What to work on – Ignoring the images, restate the records below word for word.

Before and after images:
============================================================

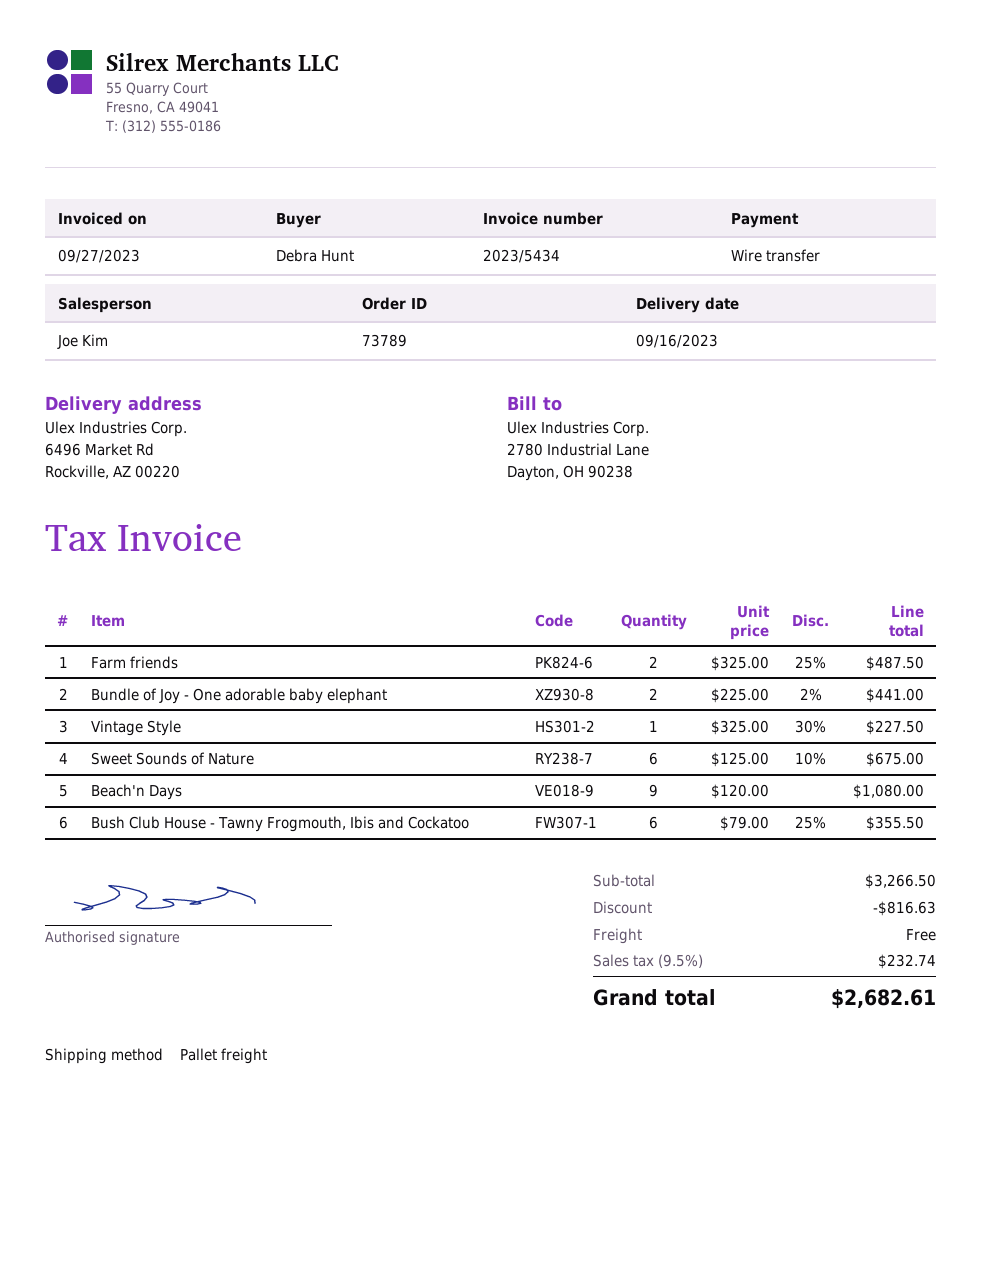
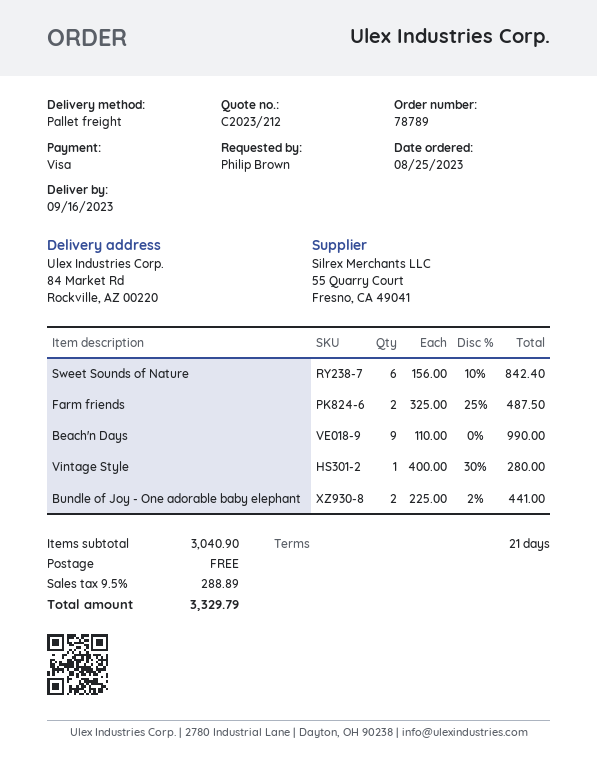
order number: 73789 -> 78789
ordered by: Debra Hunt -> Philip Brown
payment method: bank transfer -> Visa
ship to: 6496 Market Rd, Rockville, AZ 00220 -> 84 Market Rd, Rockville, AZ 00220
Vintage Style: 1 x 325.00 - 30% = 227.50 -> 1 x 400.00 - 30% = 280.00
Sweet Sounds of Nature: 6 x 125.00 - 10% = 675.00 -> 6 x 156.00 - 10% = 842.40
Beach'n Days: 9 x 120.00 = 1080.00 -> 9 x 110.00 = 990.00
Bush Club House - Tawny Frogmouth, Ibis and Cockatoo: 6 x 79.00 - 25% = 355.50 -> none
subtotal: 3266.50 -> 3040.90
discount: 816.63 -> none
tax: 9.5% = 232.74 -> 9.5% = 288.89
total: 2682.61 -> 3329.79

============================================================

Answer box –
order number: 73789 -> 78789
ordered by: Debra Hunt -> Philip Brown
payment method: bank transfer -> Visa
ship to: 6496 Market Rd, Rockville, AZ 00220 -> 84 Market Rd, Rockville, AZ 00220
Vintage Style: 1 x 325.00 - 30% = 227.50 -> 1 x 400.00 - 30% = 280.00
Sweet Sounds of Nature: 6 x 125.00 - 10% = 675.00 -> 6 x 156.00 - 10% = 842.40
Beach'n Days: 9 x 120.00 = 1080.00 -> 9 x 110.00 = 990.00
Bush Club House - Tawny Frogmouth, Ibis and Cockatoo: 6 x 79.00 - 25% = 355.50 -> none
subtotal: 3266.50 -> 3040.90
discount: 816.63 -> none
tax: 9.5% = 232.74 -> 9.5% = 288.89
total: 2682.61 -> 3329.79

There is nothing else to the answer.